The technique exploits the Earth's gravitational field and tidal forces to keep the spacecraft aligned along the desired orientation. The gravity of the Earth decreases according to the inverse-square law, and by extending the long axis perpendicular to the orbit, the "lower" part of the orbiting structure will be more attracted to the Earth. The effect is that the satellite will tend to align its axis of minimum moment of inertia vertically.

==Early satellite usage==

GGSE-1, launched in 1964, was a low Earth orbit satellite equipped with a passive oscillatory damping mechanism attached to the spacecraft via an 8.5 m rod of metal tape. The entire mechanism and rod together weighed less than 4.5 kg. The damping mechanism, developed by General Electric, was a metal sphere, 12.7 cm in diameter, containing another metal sphere with a silicone damping fluid between. A small bar magnet attached to the inner sphere aligned that sphere with the Earth's magnetic field. As the satellite oscillated about its local vertical because of gravity gradient forces, the outer sphere of the damper rotated about the inner sphere, dissipating the oscillatory energy in the form of heat from the viscous drag of the fluid. This system was more effective than the damping spring-and-weight system used on a previously launched Transit satellite in that it provided equal damping about all three axes of the satellite while the older damper provided no damping about the yaw axis and less damping of the roll axis than for pitch. The new damper also was effective immediately whereas the older technique required several weeks for the spring-mass to compress into operational position. GGSE-1 worked as hoped. Its stabilization system successfully oriented the satellite to a local vertical within 5° of accuracy and damped out oscillations within three days of orbit.
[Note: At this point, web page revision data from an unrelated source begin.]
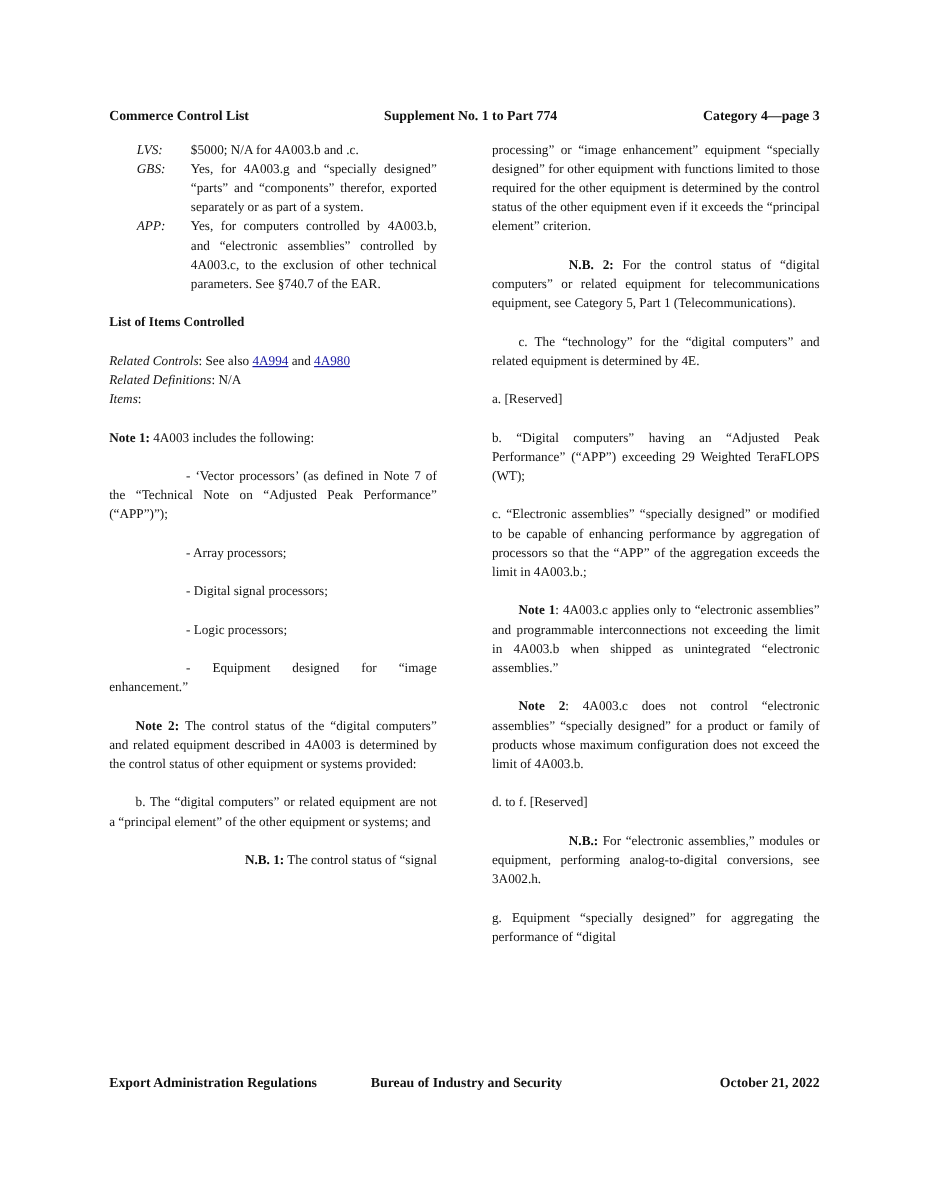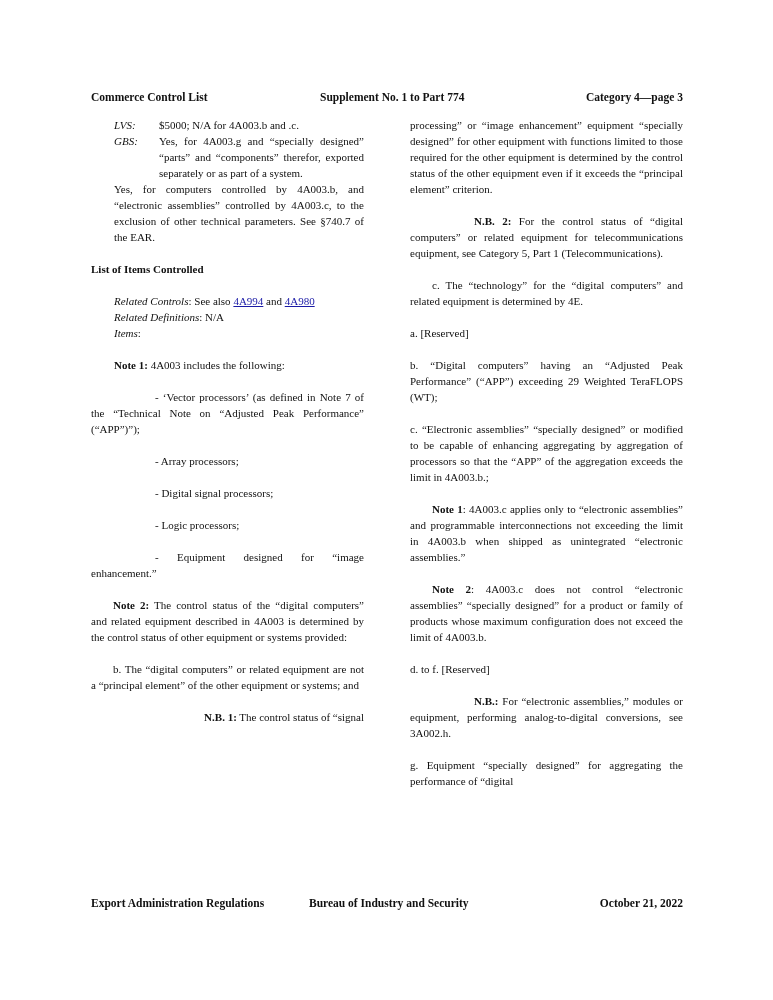"APP:" span.defkey { html: none -> <span><span>APP</span>:</span> }
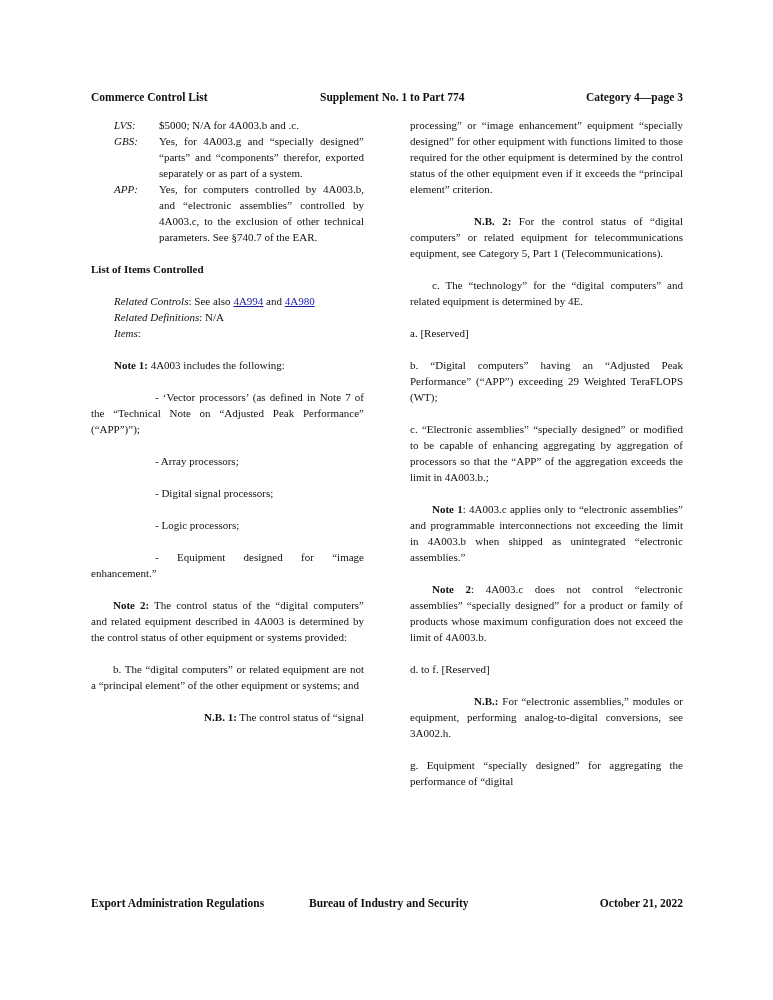"Related Controls: See also 4A994" .rel { margin-left: 23px -> none }
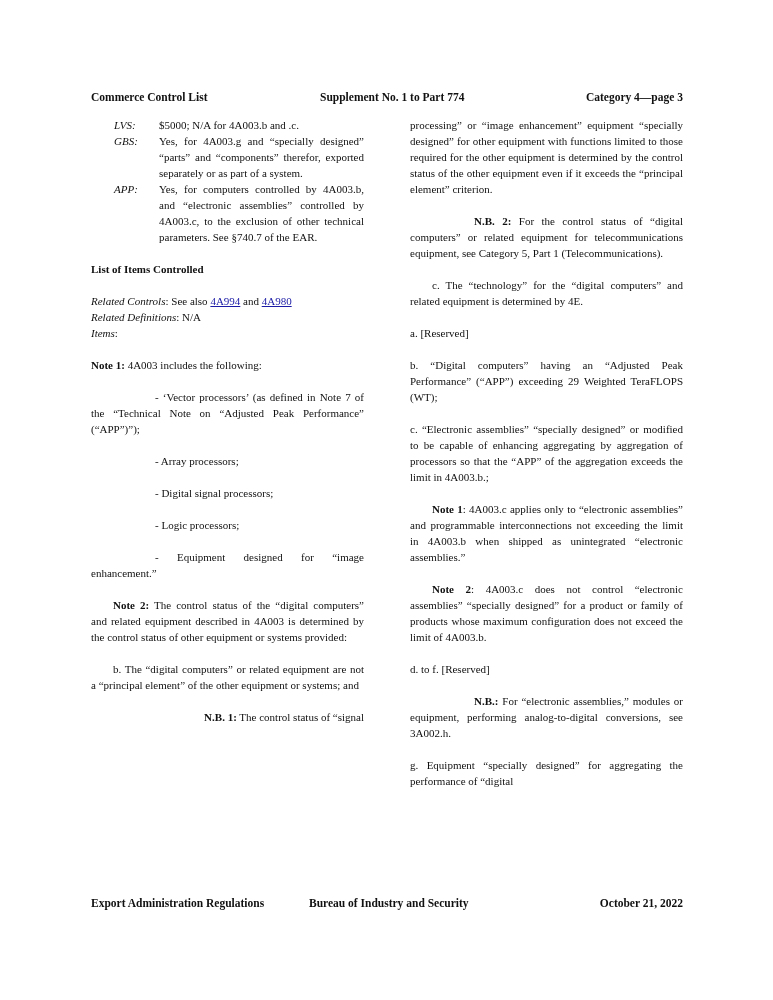"c. “Electronic assemblies” “specially" div.p { text: aggregating -> performance }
From 1966-69, gravity-gradient stabilization was tested in low Earth orbit on several satellites of the United States Air Force's OV-1 series with a system called Vertistat. Consisting of three 15.5 m-long horizontal booms forming a 'y' and two 19 m-long vertical booms, Vertistat was used unsuccessfully on OV1-7, OV1-86, and OV1-17, but successfully on OV1-10 (launched 11 December 1966).

Gravity-gradient stabilization for satellites was attempted but unsuccessful on the geosynchronous orbit Applications Technology Satellites ATS-2, ATS-4 and ATS-5 launched from 1966 until 1969. The Department of Defense Gravity Experiment (DODGE) satellite, launched July 1967, was the first successful use of the method in a near-geosynchronous orbit.

==Later satellite usage==

The lunar orbiter Explorer 49 launched in 1973 was gravity gradient oriented (Z axis parallel to local vertical).
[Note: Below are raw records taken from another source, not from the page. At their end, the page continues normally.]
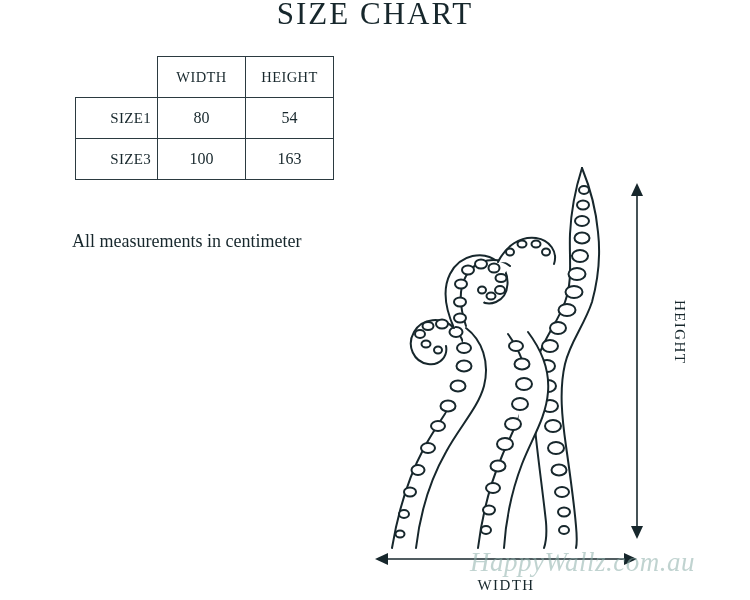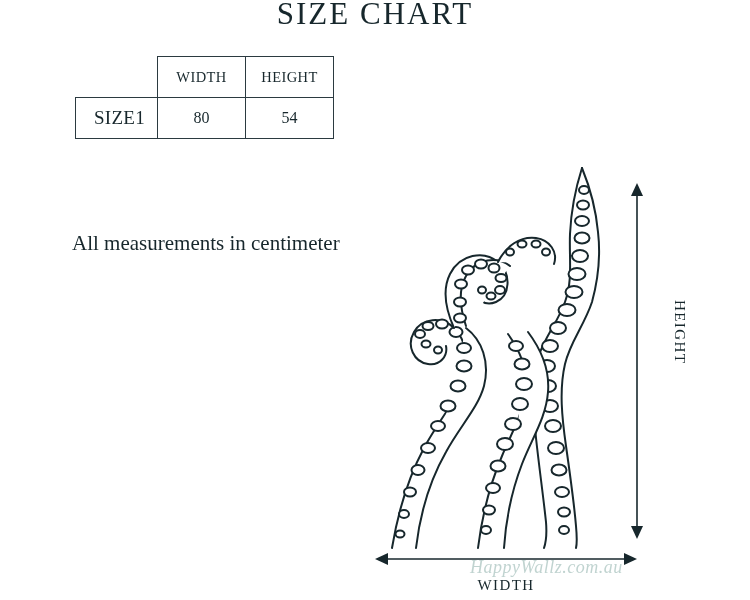"SIZE1" #size-table .col-label { font-size: 19px -> 15px; text-align: center -> right }
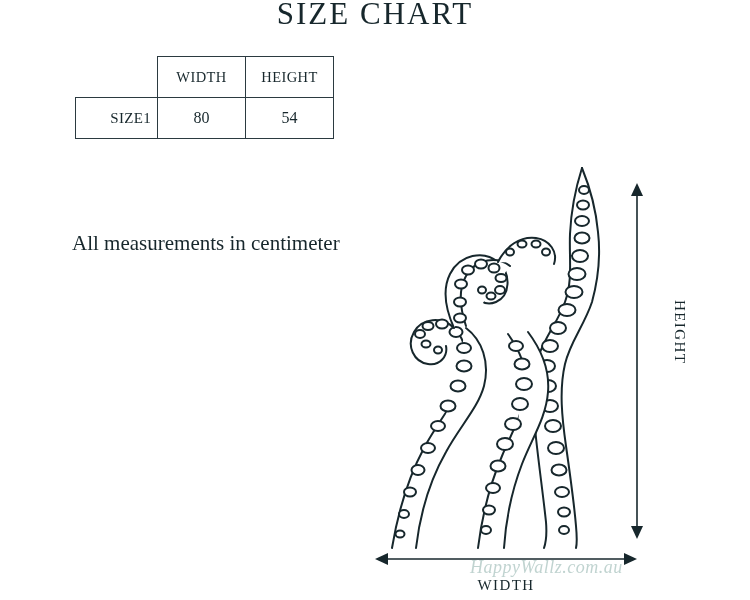"SIZE3" tr { html: none -> <tr> <td>SIZE3</td> <td>100</td> <td>163</td> </tr> }
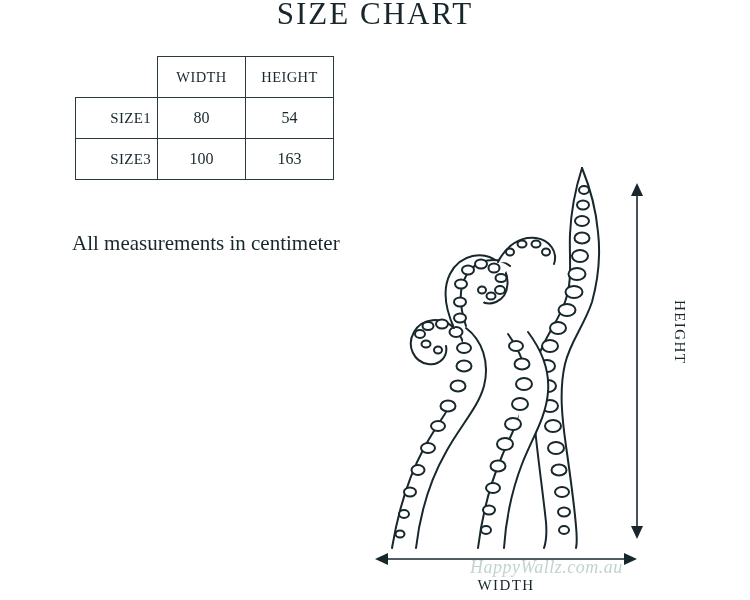"All measurements in centimeter" #measure-note { font-size: 21px -> 18px }
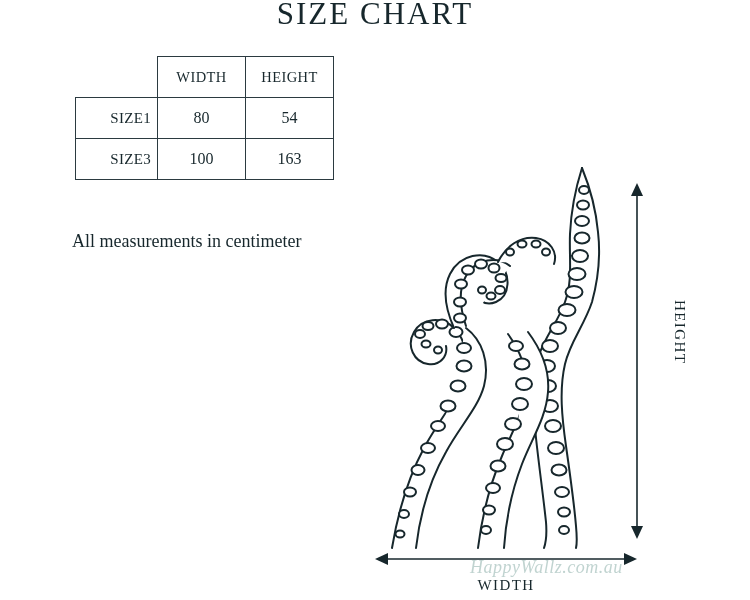"HappyWallz.com.au" #watermark { font-size: 18px -> 27px }
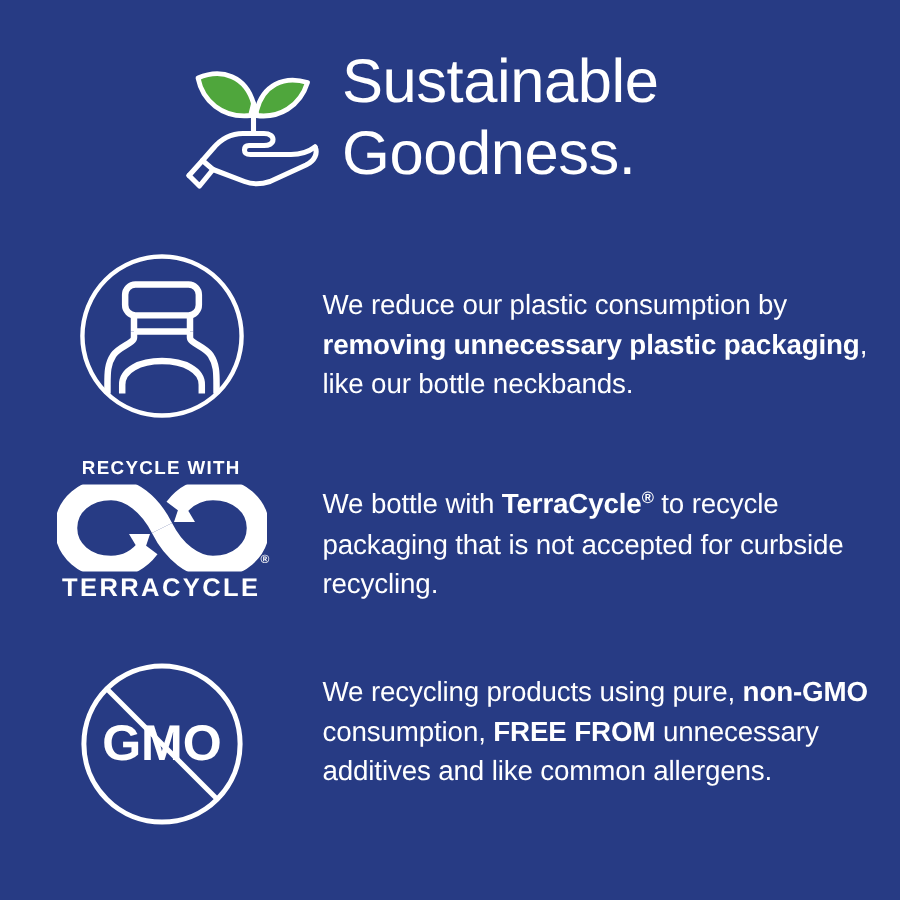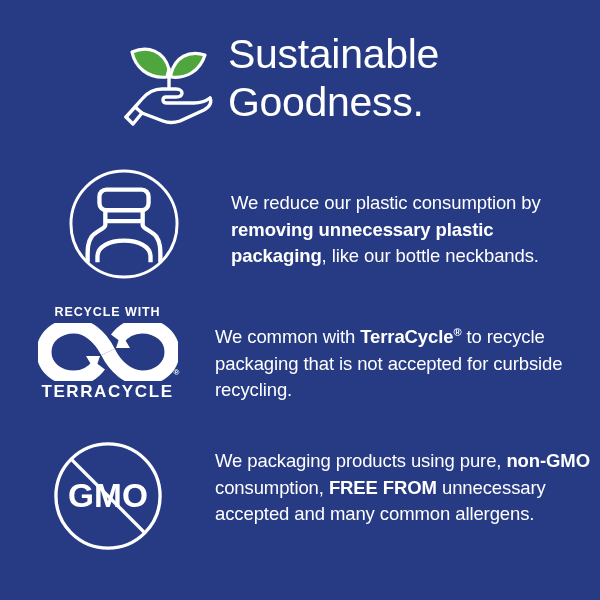"We reduce our plastic consumption" .row-1 { padding-left: 16px -> none }
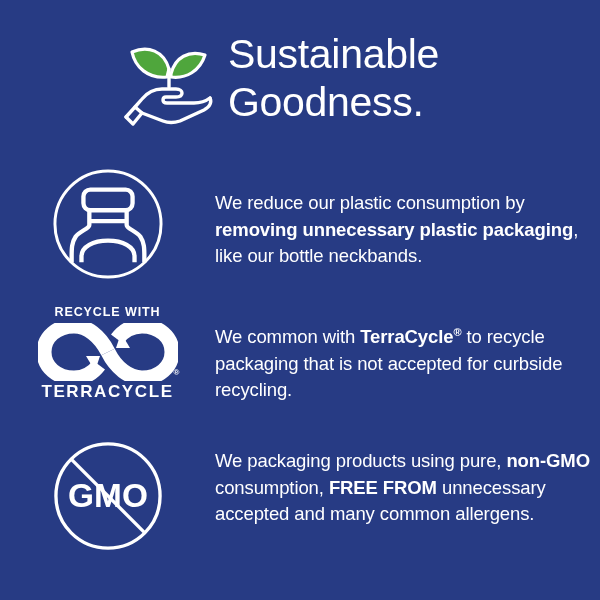"We common with" span { text: common -> bottle }
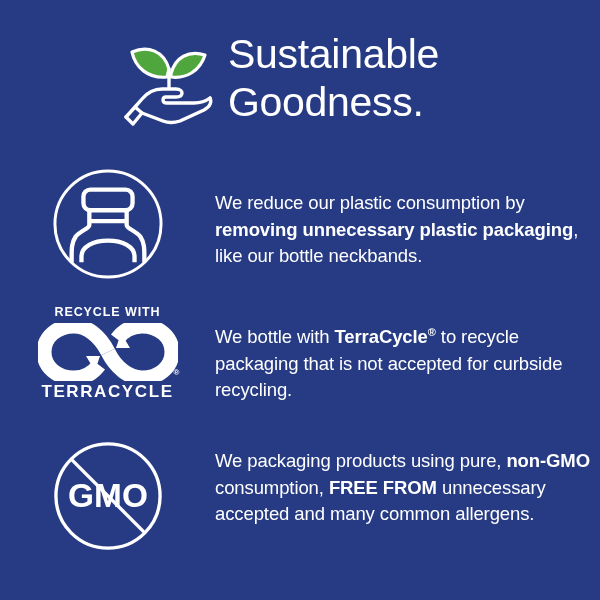"We packaging products using pure," span { text: packaging -> recycling }
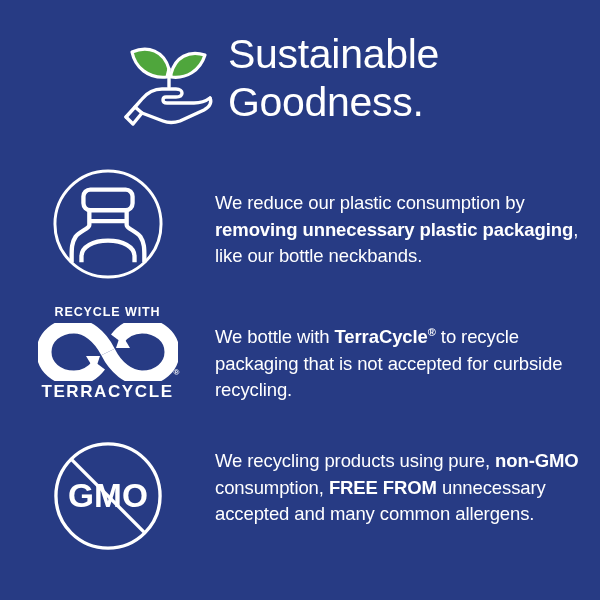"unnecessary accepted and many common" span { text: accepted and many -> additives and like }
The Long Duration Exposure Facility (LDEF) used this method for 3-axis stabilization; yaw about the vertical axis was stabilized.

Gravity-gradient stabilization was attempted during NASA's TSS-1 mission in July 1992, but the project failed due to tether deployment problems. In 1996, another mission, TSS-1R, was attempted but failed when the tether broke. Just prior to tether separation, the tension in the tether was about 65 N (14.6 lbs).

==Crewed flight usage==

The first attempt to use this technique in human spaceflight occurred on September 13, 1966 during the US Gemini 11 mission. The Gemini spacecraft was attached to the Agena target vehicle by a 100 ft tether. The attempt was a failure, as insufficient gradient was produced to keep the tether taut.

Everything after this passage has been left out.